Düşünen insan bunları görünce, önce, "Kim bu kâinatı bir hane gibi bize göre tasarlamış, hazırlamış?" diye sorması gerekmez mi? Sorması, bir insanlık gereği değil midir? Eğer bir insan, bunlardan ve kendi üstün, harika ve benzersiz mahiyetinden habersiz gibi yaşasa; buna gerçek insan denir mi?
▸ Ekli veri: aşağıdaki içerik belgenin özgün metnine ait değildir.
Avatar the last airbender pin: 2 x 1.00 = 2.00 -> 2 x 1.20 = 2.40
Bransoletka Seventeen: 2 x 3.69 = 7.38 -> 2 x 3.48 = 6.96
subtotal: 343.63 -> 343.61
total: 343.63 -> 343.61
Gerçek insan, bu sualleri sormadan ve düşünmeden yaşayabilir mi? Bunların cevabı bulunmadan insanın başka hiçbir düşüncesinin bir temeli ve anlamı olur mu? Çünkü varlık esrarını bulamamış, kendini çözememiş, iliği baştan yanlış iliklemiş bir insanın diğer adımlarının bir esası ve anlamı olamaz. Başta, kâinatın ve kendinin mahiyetini çözecek; sahibini tanıyacak, dünyaya gönderiliş sırrını çözecek ki eşya üzerine ve diğer konularda da düşünmesinin bir anlamı olsun. Dünyadaki adaletsizlikler, haksızlıklar, görünüşteki yaratılış kusurları gibi konuların temellendirilmesi ve bu konudaki suallerin esaslı bir şekilde cevaplandırılması, önce yukarıda bir nebze işaret ettiğimiz suallerin cevapları üzerine düşünmemize bağlı. Yoksa hep havanda su dövmüş ve bütün düşünce mahsullerini çöp yapmış oluruz.
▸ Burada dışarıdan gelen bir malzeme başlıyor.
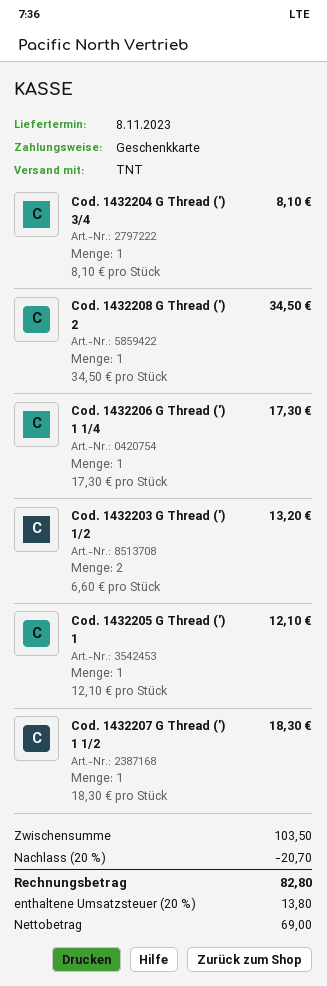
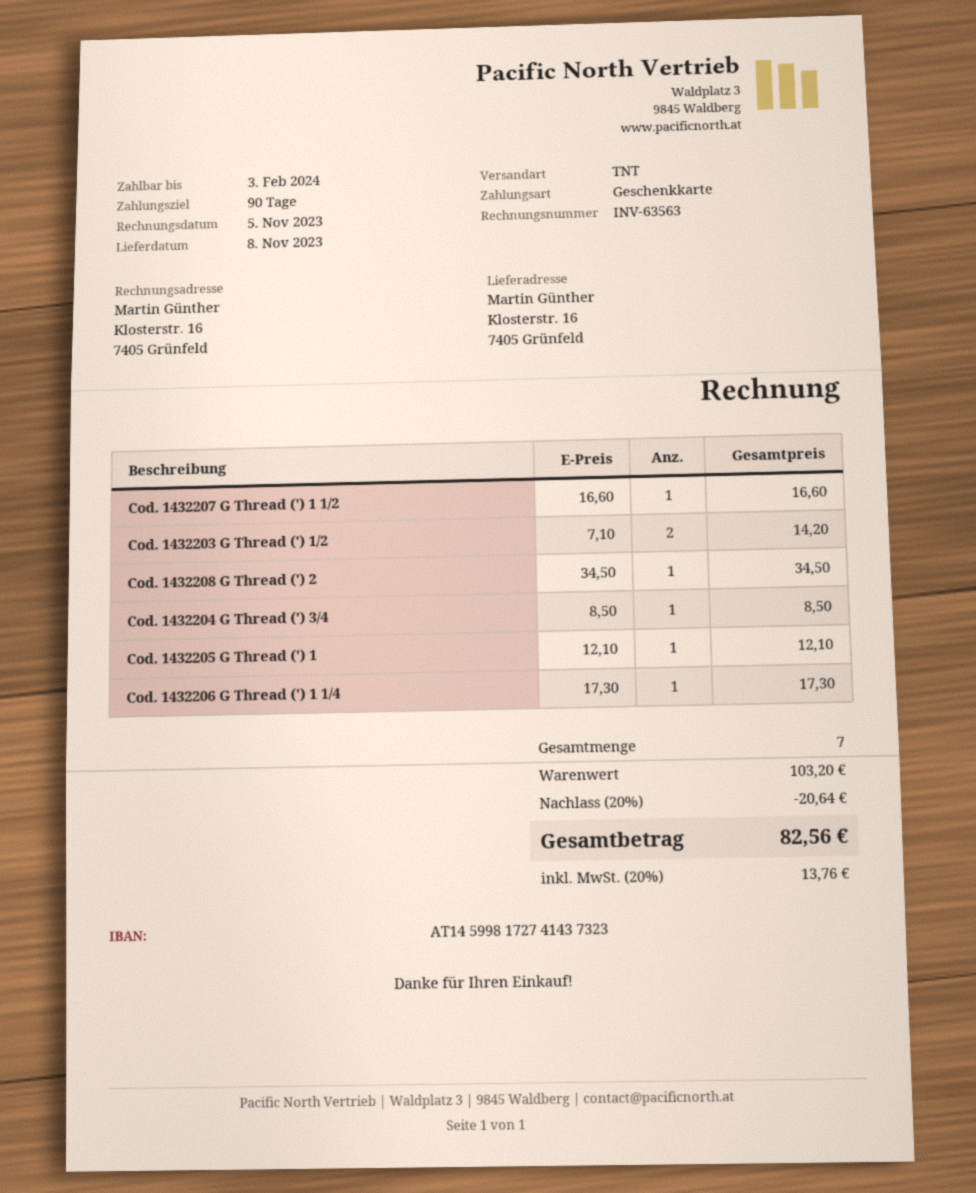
Cod. 1432204 G Thread (') 3/4: 1 x 8.10 = 8.10 -> 1 x 8.50 = 8.50
Cod. 1432203 G Thread (') 1/2: 2 x 6.60 = 13.20 -> 2 x 7.10 = 14.20
Cod. 1432207 G Thread (') 1 1/2: 1 x 18.30 = 18.30 -> 1 x 16.60 = 16.60
subtotal: 103.50 -> 103.20
discount: 20% = 20.70 -> 20% = 20.64
tax: 20% = 13.80 -> 20% = 13.76
total: 82.80 -> 82.56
"Hayatın anlamı nedir? gibi hayatî konularda bile düşünmemek için, anlamsız önermeler öneren bir insanın düşünmesinin bir esası, anlamı olabilir mi? İşte, düşünce adına bir şey üretemeyen birileri, Ahmet Kavlak Hocamızın düşünce adına ortaya koyduğu ve dinlendirmeye çalıştığı bazı hakikatleri, dinsizlik adına güya dillerine dolayıp cevap yetiştirmeye çalışıyorlar. Fakat hazırlanıp cevap verirken bile, içine düştükleri açmaz ve çıkmazları sonradan kendileri de biraz seyredebilseler, az dikkatle baksalar hemen görecekler.
Dillerine dolayıp hatta küçümsemeye çalıştıkları, aksi mümkün olmayan hakikatleri ifade eden bazı cümleler var ki sonradan ellerine dillerine dolanıyor, akıllarını kilitliyor ve bocalamaya başlıyorlar. Değerli Ahmet Kavlak Hocamız, konuşmasının bir yerinde, Nurlardan naklen, "Her sanat eseri, sanatkârı icab eder. Bunun aksi mümkün değil" diyor. Şimdi buna karşı ne diyebilirsin? Bu nurcular da tutturmuşlar "Sanat, sanatkârı icap eder, bir harf kâtipsiz olamaz" diyorlar. Bu, basit bir argüman. Bununla neyi ispat edebilirsiniz ki? Bu sözler, Said Nursi'nin bir anolojisi. Bilim, zaten her şeyi izah etmiş. Hâlâ bu sözlerle mi mukabele edeceksiniz. Dediklerinin özeti bu.
Böyle konuşuyorlar ama bu sözler, kimyalarını fena halde bozmuş. Evet, bu cümleler basit görünen cümleler. Ama aksi mümkün olmayan ve aksi ispatlanamamış bir hakikati ifade ediyorlar. Said Nursi bu sözleri söylememiş olsaydı, sanat eseri sanatkârsız mı olacaktı yani? Said Nursi'nin "Bir harf kâtipsiz olmaz. Sanat eseri, sanatkârı icab eder" gibi cümleleri, bilimin bütün izahlarıyla insanı getirdiği son noktayı avamî bir şekilde ortaya koyan, akla kapı açan cümleler. Evet avamî ama aksi ispat edilemediği için, bir o kadar da parlak.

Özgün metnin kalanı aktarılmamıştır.